ACTIVITY: Pictures must not be copied, but every entry must be reproduced exactly.

___

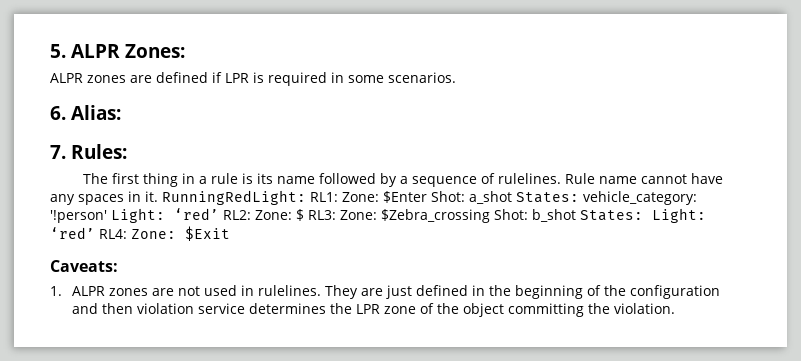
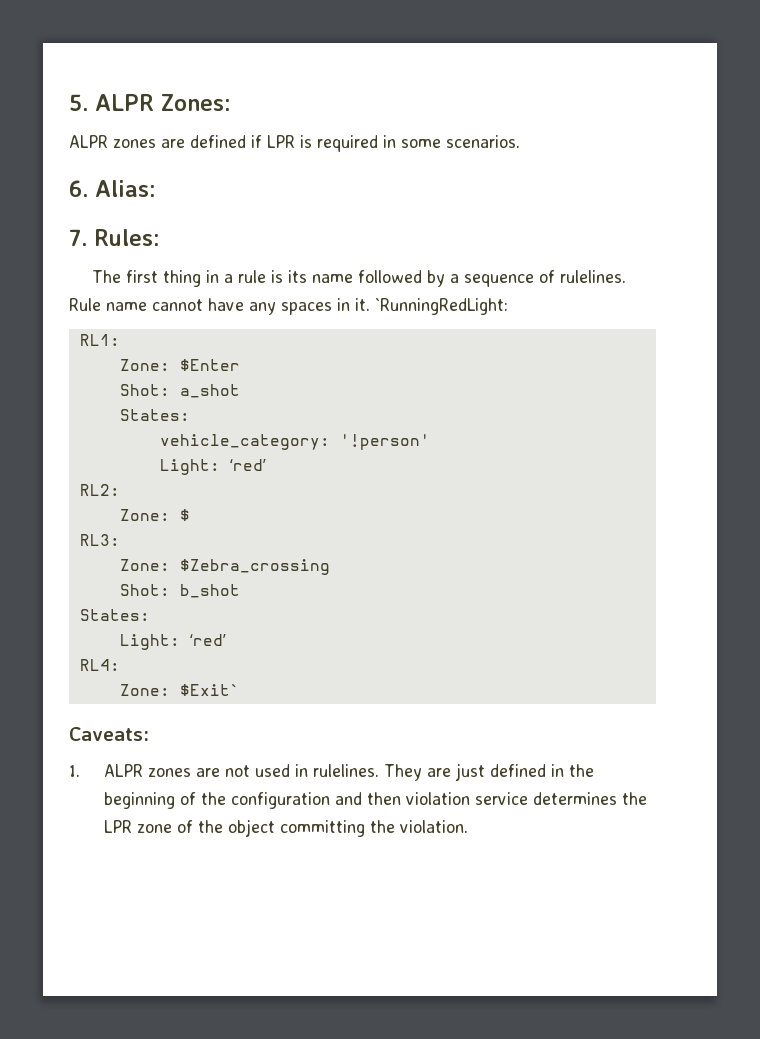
- RunningRedLight: RL1: Zone: $Enter Shot: a_shot States: vehicle_category: '!person' Light: ‘red’ RL2: Zone: $ RL3: Zone: $Zebra_crossing Shot: b_shot States: Light: ‘red’ RL4: Zone: $Exit
+ `RunningRedLight:
+ RL1:
+ Zone: $Enter
+ Shot: a_shot
+ States:
+ vehicle_category: '!person'
+ Light: ‘red’
+ RL2:
+ Zone: $
+ RL3:
+ Zone: $Zebra_crossing
+ Shot: b_shot
+ States:
+ Light: ‘red’
+ RL4:
+ Zone: $Exit`

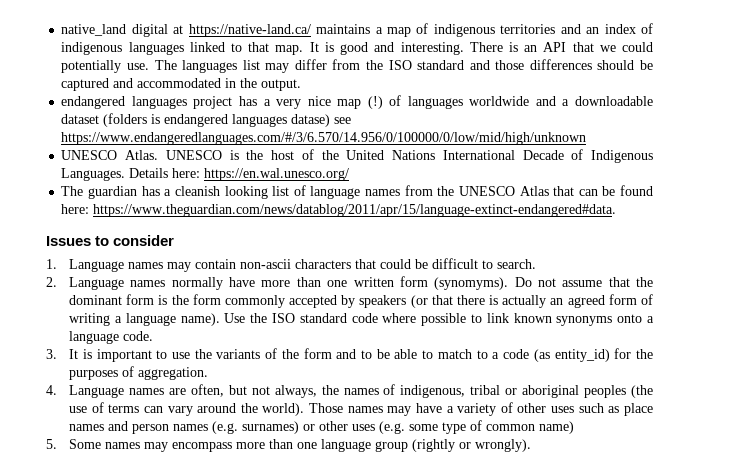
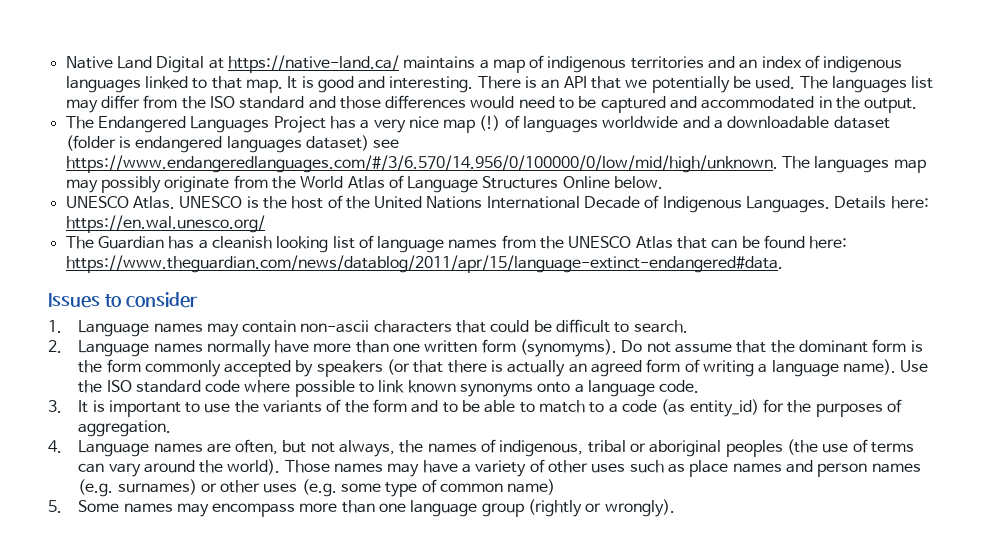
- native_land digital at https://native-land.ca/ maintains a map of indigenous territories and an index of indigenous languages linked to that map.
+ Native Land Digital at https://native-land.ca/ maintains a map of indigenous territories and an index of indigenous languages linked to that map.
- There is an API that we could potentially use.
+ There is an API that we potentially be used.
- The languages list may differ from the ISO standard and those differences should be captured and accommodated in the output.
+ The languages list may differ from the ISO standard and those differences would need to be captured and accommodated in the output.
- endangered languages project has a very nice map (!) of languages worldwide and a downloadable dataset (folders is endangered languages datase) see https://www.endangeredlanguages.com/#/3/6.570/14.956/0/100000/0/low/mid/high/unknown
+ The Endangered Languages Project has a very nice map (!) of languages worldwide and a downloadable dataset (folder is endangered languages dataset) see https://www.endangeredlanguages.com/#/3/6.570/14.956/0/100000/0/low/mid/high/unknown. The languages map may possibly originate from the World Atlas of Language Structures Online below.
- The guardian has a cleanish looking list of language names from the UNESCO Atlas that can be found here: https://www.theguardian.com/news/datablog/2011/apr/15/language-extinct-endangered#data.
+ The Guardian has a cleanish looking list of language names from the UNESCO Atlas that can be found here: https://www.theguardian.com/news/datablog/2011/apr/15/language-extinct-endangered#data.

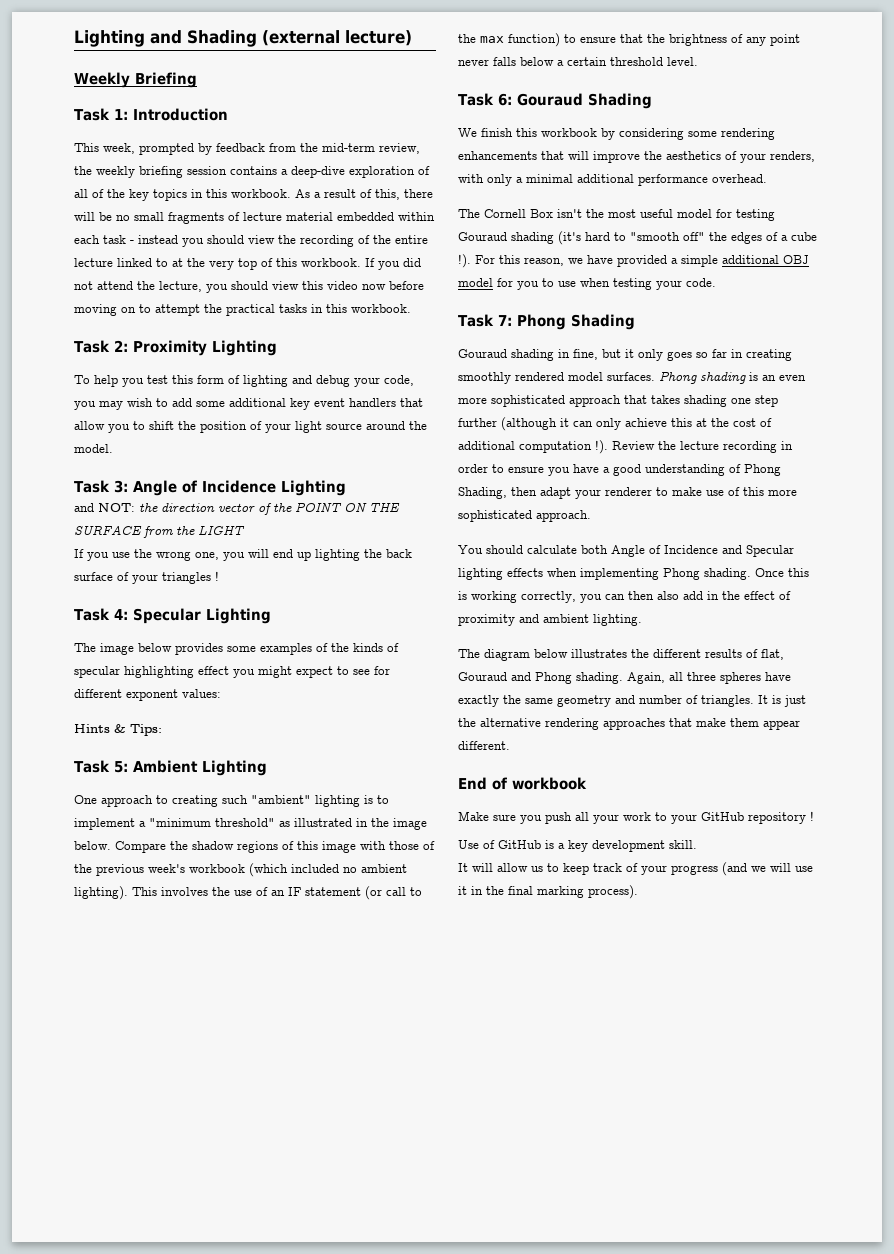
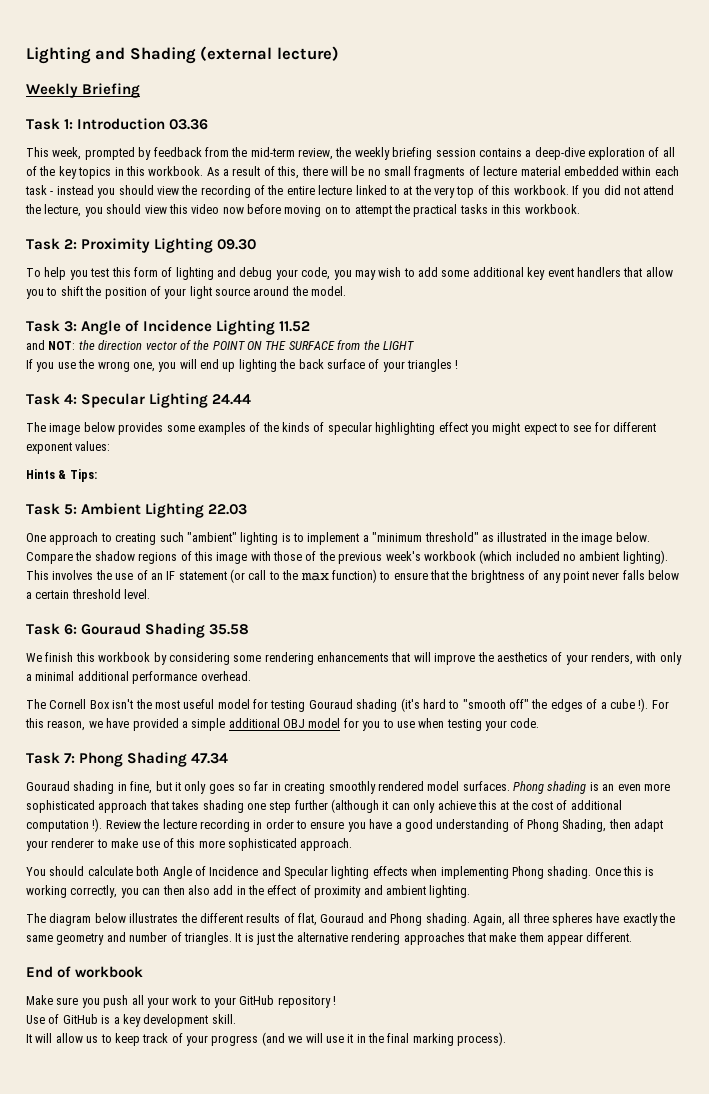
- Task 1: Introduction
+ Task 1: Introduction 03.36
- Task 2: Proximity Lighting
+ Task 2: Proximity Lighting 09.30
- Task 3: Angle of Incidence Lighting
+ Task 3: Angle of Incidence Lighting 11.52
- Task 4: Specular Lighting
+ Task 4: Specular Lighting 24.44
- Task 5: Ambient Lighting
+ Task 5: Ambient Lighting 22.03
- Task 6: Gouraud Shading
+ Task 6: Gouraud Shading 35.58
- Task 7: Phong Shading
+ Task 7: Phong Shading 47.34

___

EXERCISE RESPONSE:
- RunningRedLight: RL1: Zone: $Enter Shot: a_shot States: vehicle_category: '!person' Light: ‘red’ RL2: Zone: $ RL3: Zone: $Zebra_crossing Shot: b_shot States: Light: ‘red’ RL4: Zone: $Exit
+ `RunningRedLight:
+ RL1:
+ Zone: $Enter
+ Shot: a_shot
+ States:
+ vehicle_category: '!person'
+ Light: ‘red’
+ RL2:
+ Zone: $
+ RL3:
+ Zone: $Zebra_crossing
+ Shot: b_shot
+ States:
+ Light: ‘red’
+ RL4:
+ Zone: $Exit`

- native_land digital at https://native-land.ca/ maintains a map of indigenous territories and an index of indigenous languages linked to that map.
+ Native Land Digital at https://native-land.ca/ maintains a map of indigenous territories and an index of indigenous languages linked to that map.
- There is an API that we could potentially use.
+ There is an API that we potentially be used.
- The languages list may differ from the ISO standard and those differences should be captured and accommodated in the output.
+ The languages list may differ from the ISO standard and those differences would need to be captured and accommodated in the output.
- endangered languages project has a very nice map (!) of languages worldwide and a downloadable dataset (folders is endangered languages datase) see https://www.endangeredlanguages.com/#/3/6.570/14.956/0/100000/0/low/mid/high/unknown
+ The Endangered Languages Project has a very nice map (!) of languages worldwide and a downloadable dataset (folder is endangered languages dataset) see https://www.endangeredlanguages.com/#/3/6.570/14.956/0/100000/0/low/mid/high/unknown. The languages map may possibly originate from the World Atlas of Language Structures Online below.
- The guardian has a cleanish looking list of language names from the UNESCO Atlas that can be found here: https://www.theguardian.com/news/datablog/2011/apr/15/language-extinct-endangered#data.
+ The Guardian has a cleanish looking list of language names from the UNESCO Atlas that can be found here: https://www.theguardian.com/news/datablog/2011/apr/15/language-extinct-endangered#data.

- Task 1: Introduction
+ Task 1: Introduction 03.36
- Task 2: Proximity Lighting
+ Task 2: Proximity Lighting 09.30
- Task 3: Angle of Incidence Lighting
+ Task 3: Angle of Incidence Lighting 11.52
- Task 4: Specular Lighting
+ Task 4: Specular Lighting 24.44
- Task 5: Ambient Lighting
+ Task 5: Ambient Lighting 22.03
- Task 6: Gouraud Shading
+ Task 6: Gouraud Shading 35.58
- Task 7: Phong Shading
+ Task 7: Phong Shading 47.34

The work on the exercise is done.